Write out the line that contains "- -rw-r--r-- 0 user staff 7011" and every line after it through the end of the entries, exactly as given and with no other lines.

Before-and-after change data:
::::::::::

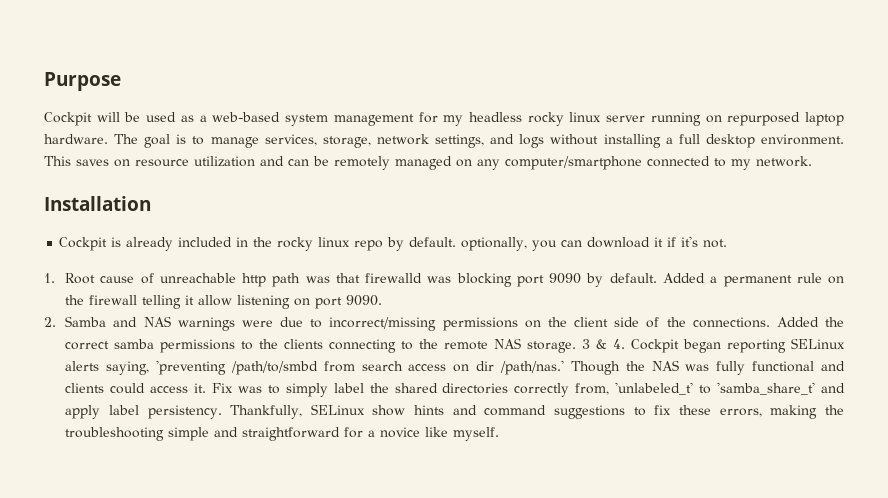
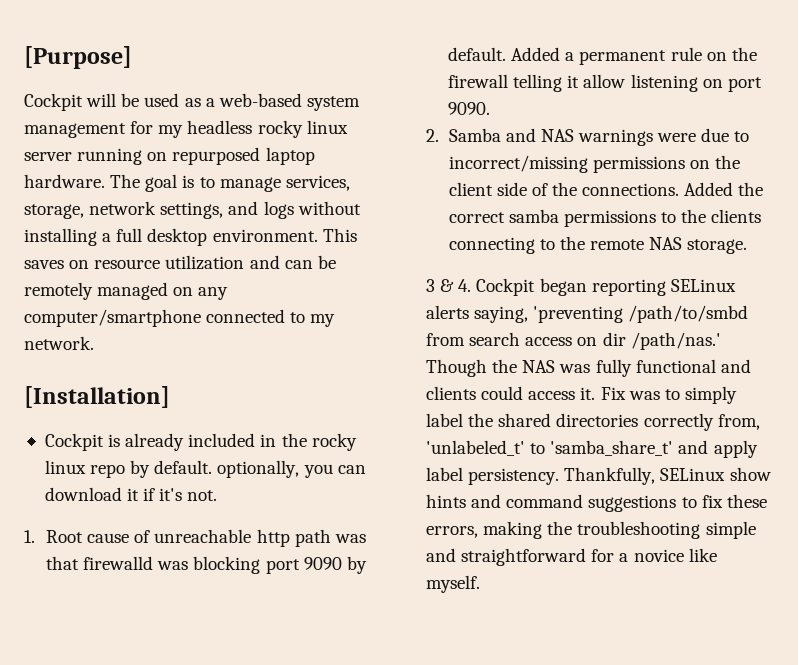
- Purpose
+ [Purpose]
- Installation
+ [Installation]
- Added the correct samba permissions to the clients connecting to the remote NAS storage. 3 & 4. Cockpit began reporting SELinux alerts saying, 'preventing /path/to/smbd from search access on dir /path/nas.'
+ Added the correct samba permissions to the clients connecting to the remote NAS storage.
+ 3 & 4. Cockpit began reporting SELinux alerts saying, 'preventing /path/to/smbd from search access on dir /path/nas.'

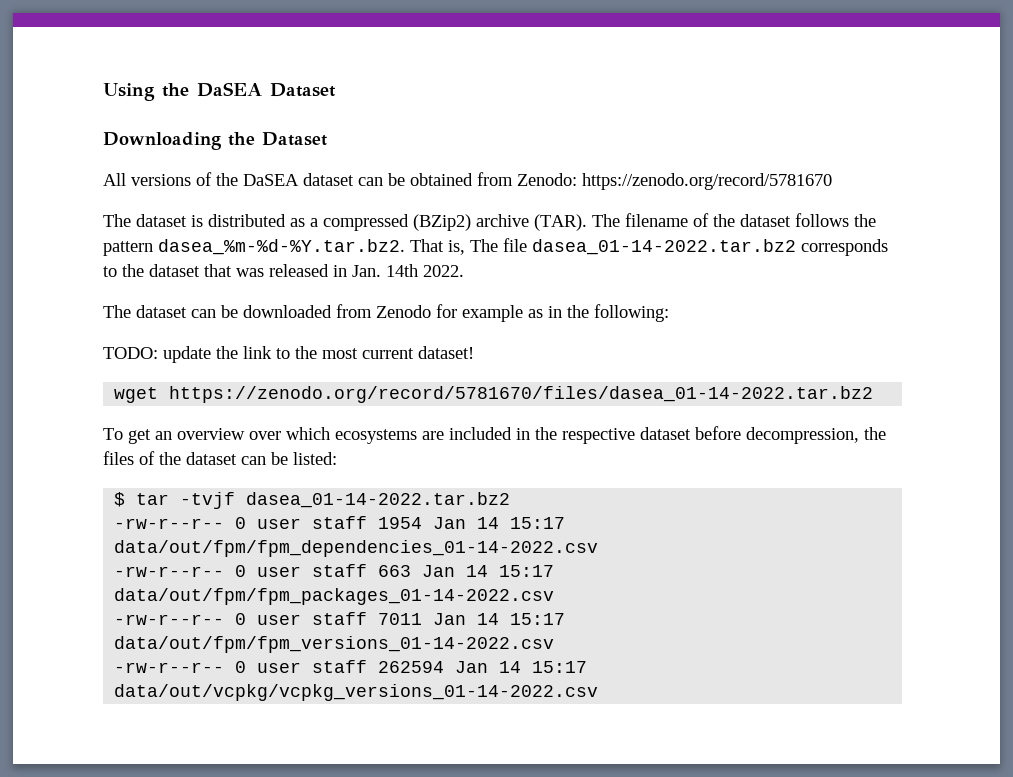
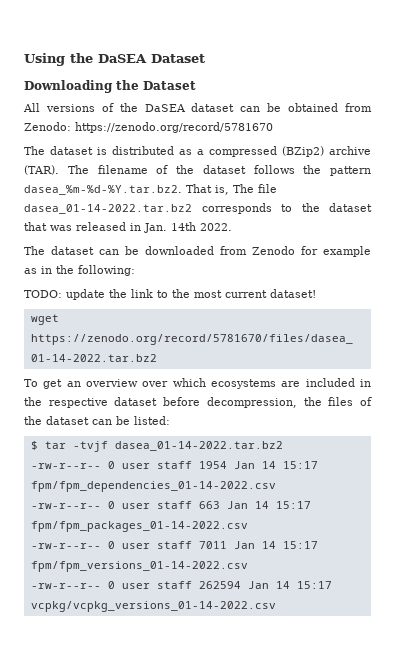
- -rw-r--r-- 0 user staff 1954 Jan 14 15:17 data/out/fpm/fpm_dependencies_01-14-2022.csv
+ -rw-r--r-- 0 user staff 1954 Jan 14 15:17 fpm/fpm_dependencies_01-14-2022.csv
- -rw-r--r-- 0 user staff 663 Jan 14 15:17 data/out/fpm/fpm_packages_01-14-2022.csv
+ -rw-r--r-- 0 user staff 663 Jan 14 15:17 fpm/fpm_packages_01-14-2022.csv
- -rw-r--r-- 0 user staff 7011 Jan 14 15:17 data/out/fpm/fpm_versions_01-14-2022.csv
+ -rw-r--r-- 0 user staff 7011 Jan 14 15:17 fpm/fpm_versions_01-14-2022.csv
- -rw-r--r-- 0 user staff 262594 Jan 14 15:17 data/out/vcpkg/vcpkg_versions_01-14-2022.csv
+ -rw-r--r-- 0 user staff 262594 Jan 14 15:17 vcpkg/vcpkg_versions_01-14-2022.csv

::::::::::

▶ **Problem solution**
- -rw-r--r-- 0 user staff 7011 Jan 14 15:17 data/out/fpm/fpm_versions_01-14-2022.csv
+ -rw-r--r-- 0 user staff 7011 Jan 14 15:17 fpm/fpm_versions_01-14-2022.csv
- -rw-r--r-- 0 user staff 262594 Jan 14 15:17 data/out/vcpkg/vcpkg_versions_01-14-2022.csv
+ -rw-r--r-- 0 user staff 262594 Jan 14 15:17 vcpkg/vcpkg_versions_01-14-2022.csv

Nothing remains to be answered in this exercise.